# Provided information
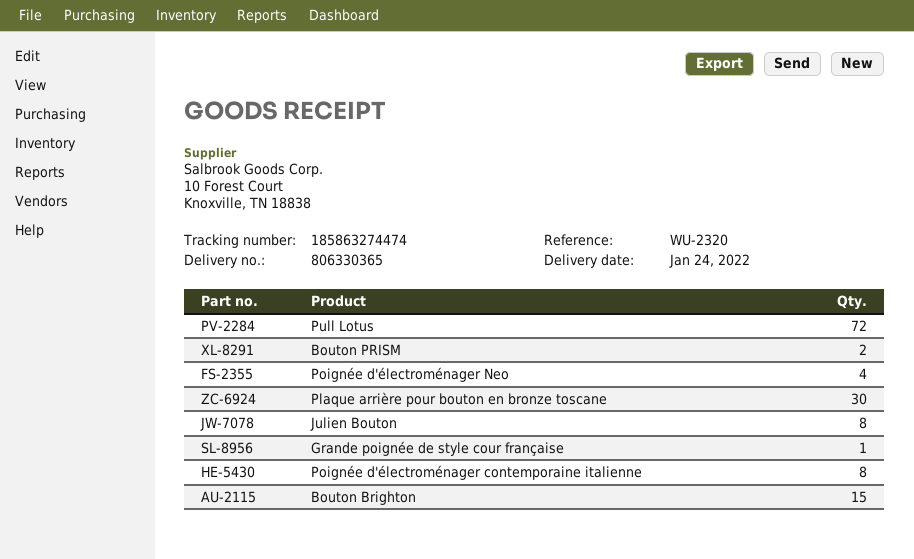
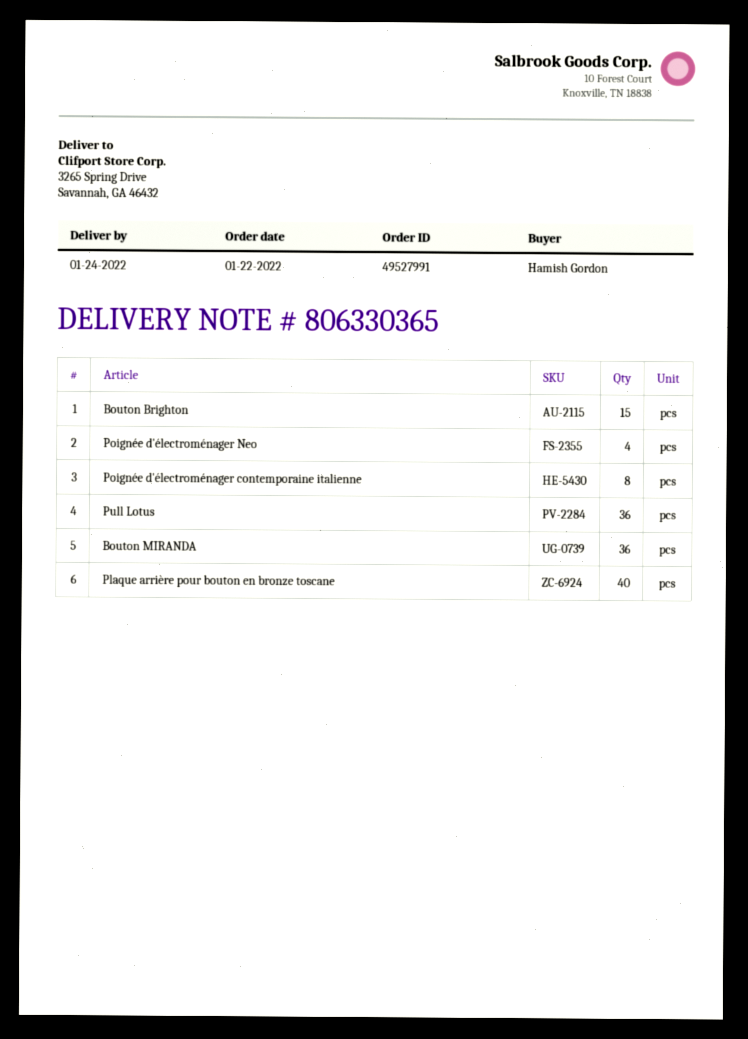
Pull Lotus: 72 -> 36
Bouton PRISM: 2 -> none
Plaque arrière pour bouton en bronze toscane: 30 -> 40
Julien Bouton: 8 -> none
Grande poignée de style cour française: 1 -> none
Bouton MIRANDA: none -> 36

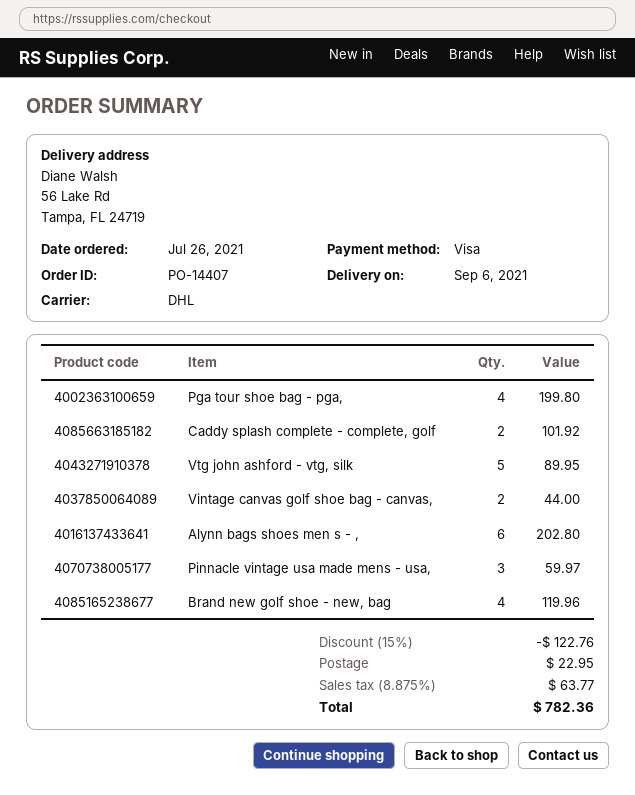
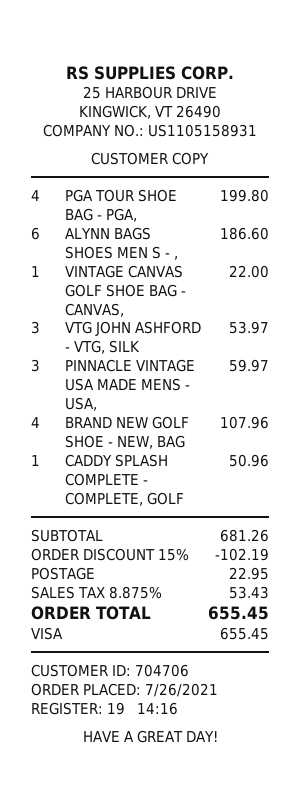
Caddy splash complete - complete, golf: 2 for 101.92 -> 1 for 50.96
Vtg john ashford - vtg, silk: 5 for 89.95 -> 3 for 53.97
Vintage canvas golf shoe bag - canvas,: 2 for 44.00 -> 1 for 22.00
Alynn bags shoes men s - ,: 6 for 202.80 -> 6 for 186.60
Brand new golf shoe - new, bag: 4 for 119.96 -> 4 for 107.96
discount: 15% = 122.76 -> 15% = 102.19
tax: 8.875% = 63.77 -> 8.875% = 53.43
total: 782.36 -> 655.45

* * *

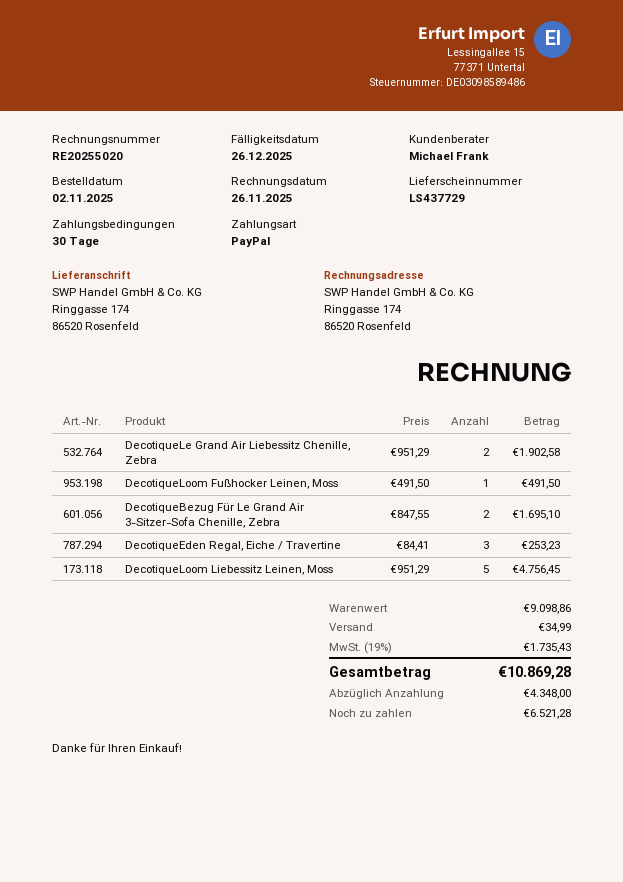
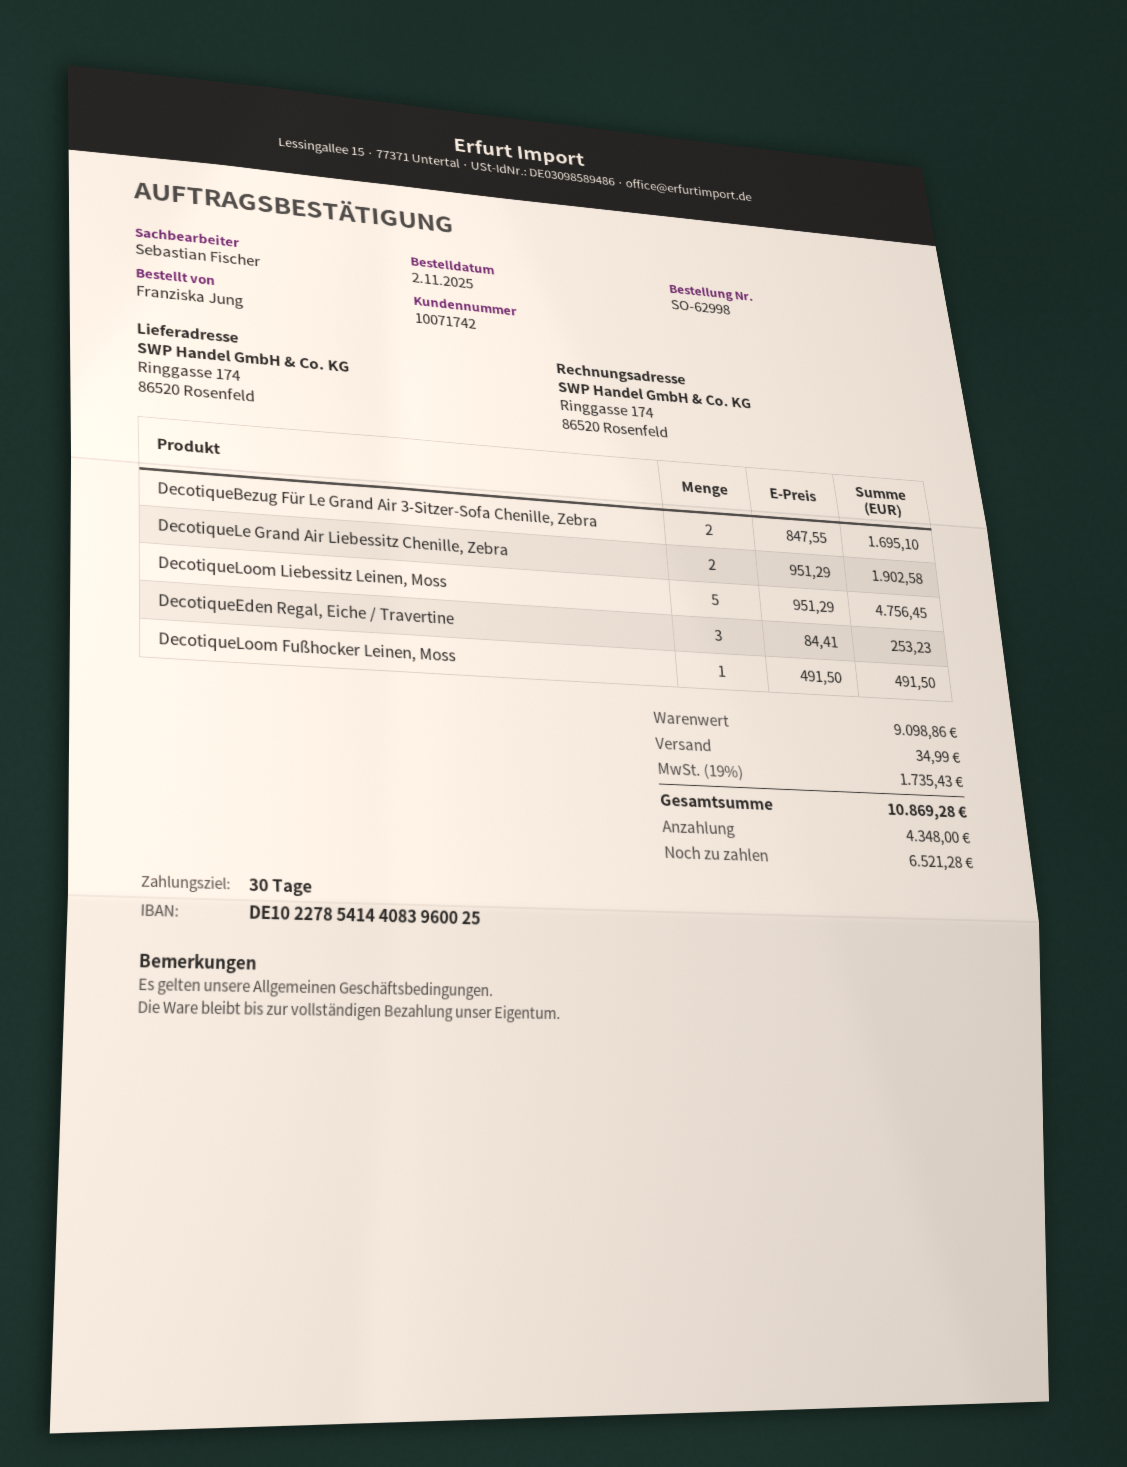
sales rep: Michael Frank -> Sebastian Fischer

# What is expected
Among the lines above, the one with "Pull Lotus: 72 -> 36" opens the part to repeat and the one with "total: 782.36 -> 655.45" closes it; repeat only that part exactly, with no pictures.

# Expected answer
Pull Lotus: 72 -> 36
Bouton PRISM: 2 -> none
Plaque arrière pour bouton en bronze toscane: 30 -> 40
Julien Bouton: 8 -> none
Grande poignée de style cour française: 1 -> none
Bouton MIRANDA: none -> 36

Caddy splash complete - complete, golf: 2 for 101.92 -> 1 for 50.96
Vtg john ashford - vtg, silk: 5 for 89.95 -> 3 for 53.97
Vintage canvas golf shoe bag - canvas,: 2 for 44.00 -> 1 for 22.00
Alynn bags shoes men s - ,: 6 for 202.80 -> 6 for 186.60
Brand new golf shoe - new, bag: 4 for 119.96 -> 4 for 107.96
discount: 15% = 122.76 -> 15% = 102.19
tax: 8.875% = 63.77 -> 8.875% = 53.43
total: 782.36 -> 655.45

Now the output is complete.